Aim of the exercise >>
For the copy, please give all of the data again exactly and leave the pictures out.

[User interface change data]
- Opening Delimiter -

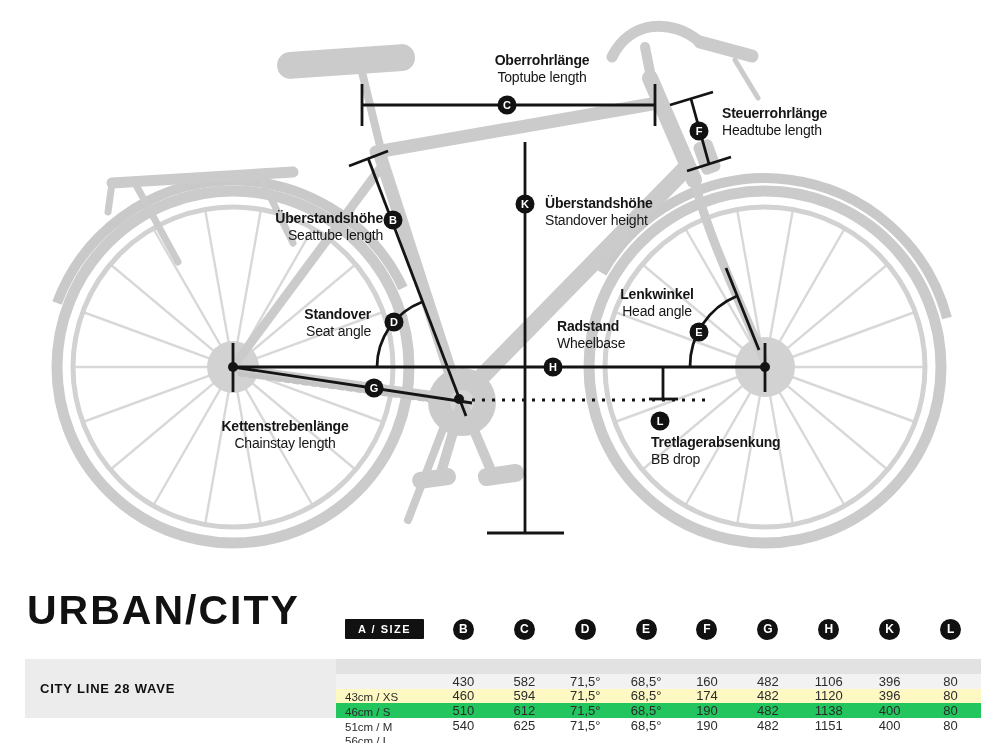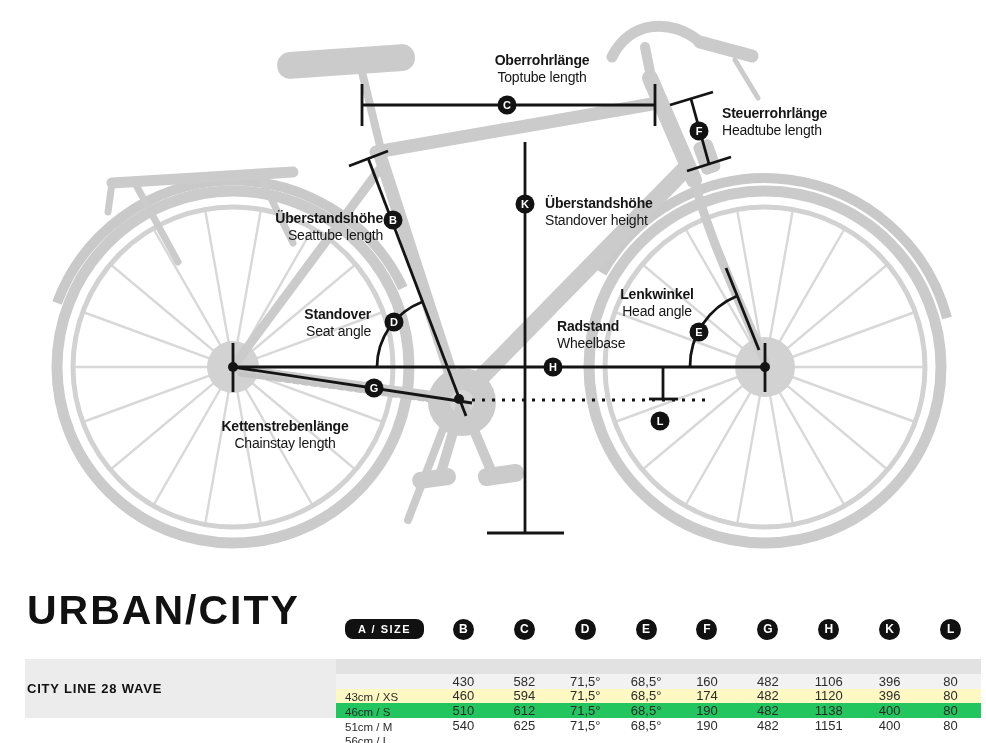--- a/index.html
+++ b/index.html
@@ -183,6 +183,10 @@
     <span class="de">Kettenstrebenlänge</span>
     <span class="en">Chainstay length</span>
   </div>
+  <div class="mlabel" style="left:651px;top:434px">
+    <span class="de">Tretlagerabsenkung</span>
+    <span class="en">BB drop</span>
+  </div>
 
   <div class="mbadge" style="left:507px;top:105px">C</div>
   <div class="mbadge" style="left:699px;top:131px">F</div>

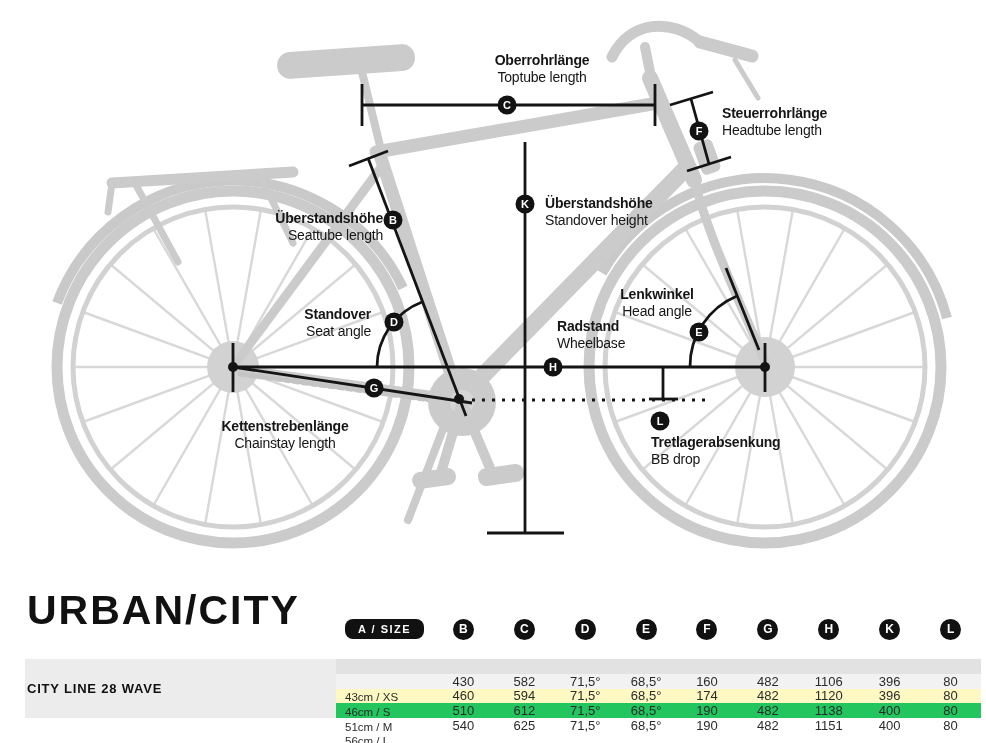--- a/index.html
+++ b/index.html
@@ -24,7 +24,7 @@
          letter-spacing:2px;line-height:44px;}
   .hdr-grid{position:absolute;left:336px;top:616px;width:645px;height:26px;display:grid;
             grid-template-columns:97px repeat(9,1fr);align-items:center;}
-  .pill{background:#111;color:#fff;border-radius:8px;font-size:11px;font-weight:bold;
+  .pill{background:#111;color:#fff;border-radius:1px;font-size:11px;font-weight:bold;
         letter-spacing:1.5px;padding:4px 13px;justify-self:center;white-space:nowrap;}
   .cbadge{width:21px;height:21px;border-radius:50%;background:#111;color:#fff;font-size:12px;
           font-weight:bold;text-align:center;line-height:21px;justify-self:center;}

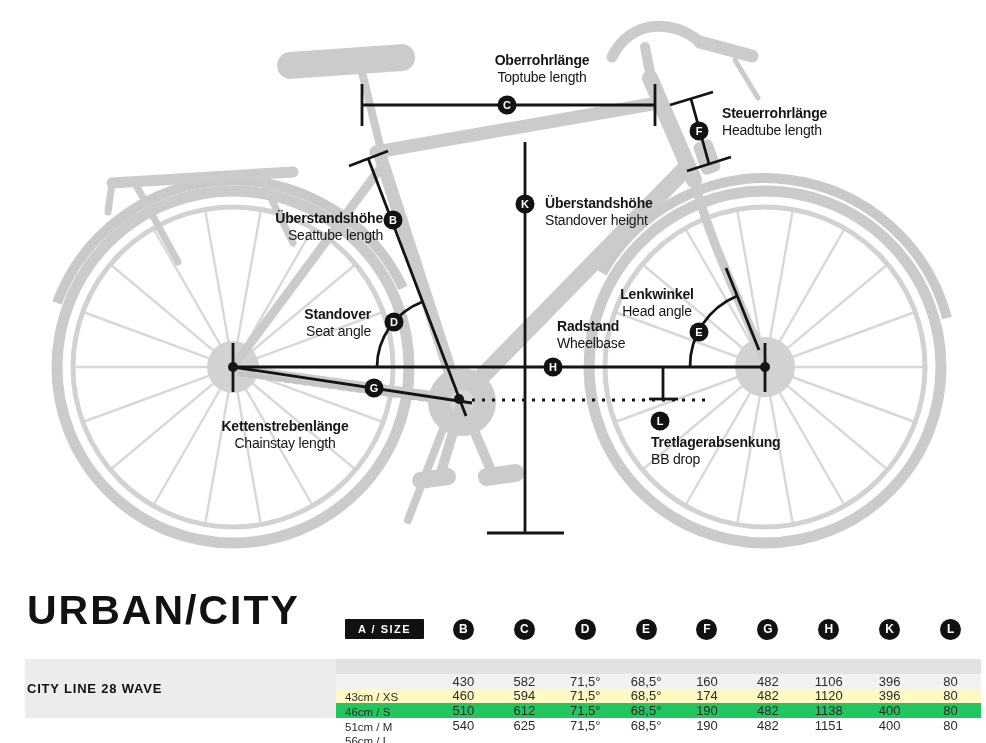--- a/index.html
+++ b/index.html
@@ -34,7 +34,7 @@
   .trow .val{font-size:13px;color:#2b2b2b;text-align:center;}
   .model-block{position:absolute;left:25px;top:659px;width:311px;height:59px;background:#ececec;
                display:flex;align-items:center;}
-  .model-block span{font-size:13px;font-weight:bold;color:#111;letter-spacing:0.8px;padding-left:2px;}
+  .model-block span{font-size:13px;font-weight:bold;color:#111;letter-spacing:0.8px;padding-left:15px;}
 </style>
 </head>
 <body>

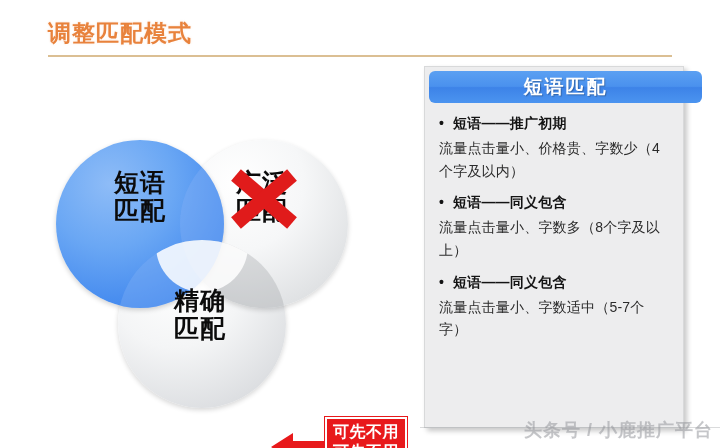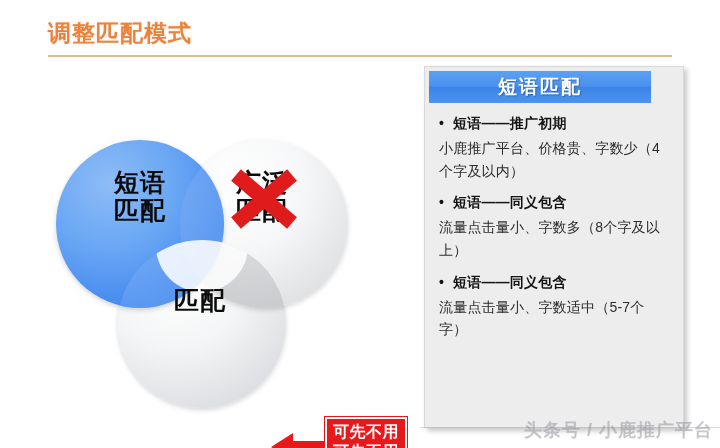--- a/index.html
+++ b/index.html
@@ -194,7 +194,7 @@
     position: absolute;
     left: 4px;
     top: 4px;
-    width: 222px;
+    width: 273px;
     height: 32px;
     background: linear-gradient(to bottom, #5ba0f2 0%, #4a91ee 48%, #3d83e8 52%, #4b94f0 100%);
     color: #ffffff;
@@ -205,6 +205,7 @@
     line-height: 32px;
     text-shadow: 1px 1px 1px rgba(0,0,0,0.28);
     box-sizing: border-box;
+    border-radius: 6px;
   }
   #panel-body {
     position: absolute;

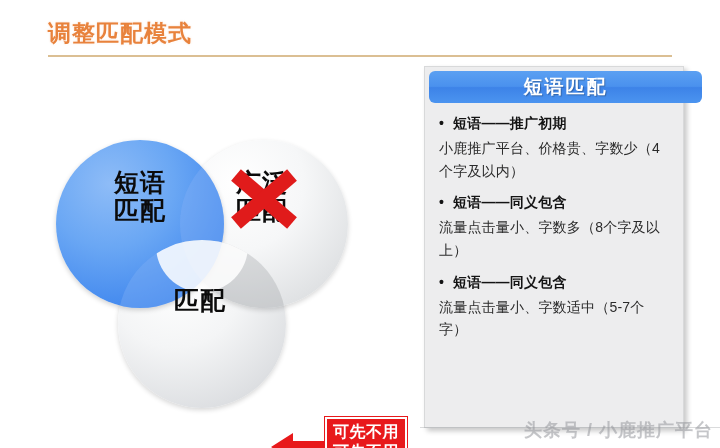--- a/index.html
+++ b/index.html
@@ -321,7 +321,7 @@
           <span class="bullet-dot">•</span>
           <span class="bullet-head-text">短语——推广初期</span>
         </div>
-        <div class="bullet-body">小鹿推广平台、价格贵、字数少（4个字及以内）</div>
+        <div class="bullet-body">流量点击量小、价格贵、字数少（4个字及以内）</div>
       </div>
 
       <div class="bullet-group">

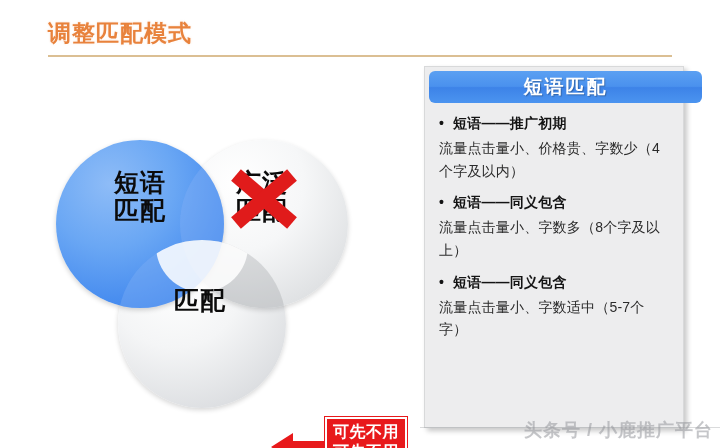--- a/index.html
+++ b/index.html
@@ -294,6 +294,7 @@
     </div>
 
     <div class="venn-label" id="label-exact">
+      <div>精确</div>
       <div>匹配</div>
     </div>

- Closing Delimiter -

Written answer >>
--- a/index.html
+++ b/index.html
@@ -183,6 +183,10 @@
     <span class="de">Kettenstrebenlänge</span>
     <span class="en">Chainstay length</span>
   </div>
+  <div class="mlabel" style="left:651px;top:434px">
+    <span class="de">Tretlagerabsenkung</span>
+    <span class="en">BB drop</span>
+  </div>
 
   <div class="mbadge" style="left:507px;top:105px">C</div>
   <div class="mbadge" style="left:699px;top:131px">F</div>

--- a/index.html
+++ b/index.html
@@ -24,7 +24,7 @@
          letter-spacing:2px;line-height:44px;}
   .hdr-grid{position:absolute;left:336px;top:616px;width:645px;height:26px;display:grid;
             grid-template-columns:97px repeat(9,1fr);align-items:center;}
-  .pill{background:#111;color:#fff;border-radius:8px;font-size:11px;font-weight:bold;
+  .pill{background:#111;color:#fff;border-radius:1px;font-size:11px;font-weight:bold;
         letter-spacing:1.5px;padding:4px 13px;justify-self:center;white-space:nowrap;}
   .cbadge{width:21px;height:21px;border-radius:50%;background:#111;color:#fff;font-size:12px;
           font-weight:bold;text-align:center;line-height:21px;justify-self:center;}

--- a/index.html
+++ b/index.html
@@ -34,7 +34,7 @@
   .trow .val{font-size:13px;color:#2b2b2b;text-align:center;}
   .model-block{position:absolute;left:25px;top:659px;width:311px;height:59px;background:#ececec;
                display:flex;align-items:center;}
-  .model-block span{font-size:13px;font-weight:bold;color:#111;letter-spacing:0.8px;padding-left:2px;}
+  .model-block span{font-size:13px;font-weight:bold;color:#111;letter-spacing:0.8px;padding-left:15px;}
 </style>
 </head>
 <body>

--- a/index.html
+++ b/index.html
@@ -194,7 +194,7 @@
     position: absolute;
     left: 4px;
     top: 4px;
-    width: 222px;
+    width: 273px;
     height: 32px;
     background: linear-gradient(to bottom, #5ba0f2 0%, #4a91ee 48%, #3d83e8 52%, #4b94f0 100%);
     color: #ffffff;
@@ -205,6 +205,7 @@
     line-height: 32px;
     text-shadow: 1px 1px 1px rgba(0,0,0,0.28);
     box-sizing: border-box;
+    border-radius: 6px;
   }
   #panel-body {
     position: absolute;

--- a/index.html
+++ b/index.html
@@ -321,7 +321,7 @@
           <span class="bullet-dot">•</span>
           <span class="bullet-head-text">短语——推广初期</span>
         </div>
-        <div class="bullet-body">小鹿推广平台、价格贵、字数少（4个字及以内）</div>
+        <div class="bullet-body">流量点击量小、价格贵、字数少（4个字及以内）</div>
       </div>
 
       <div class="bullet-group">

--- a/index.html
+++ b/index.html
@@ -294,6 +294,7 @@
     </div>
 
     <div class="venn-label" id="label-exact">
+      <div>精确</div>
       <div>匹配</div>
     </div>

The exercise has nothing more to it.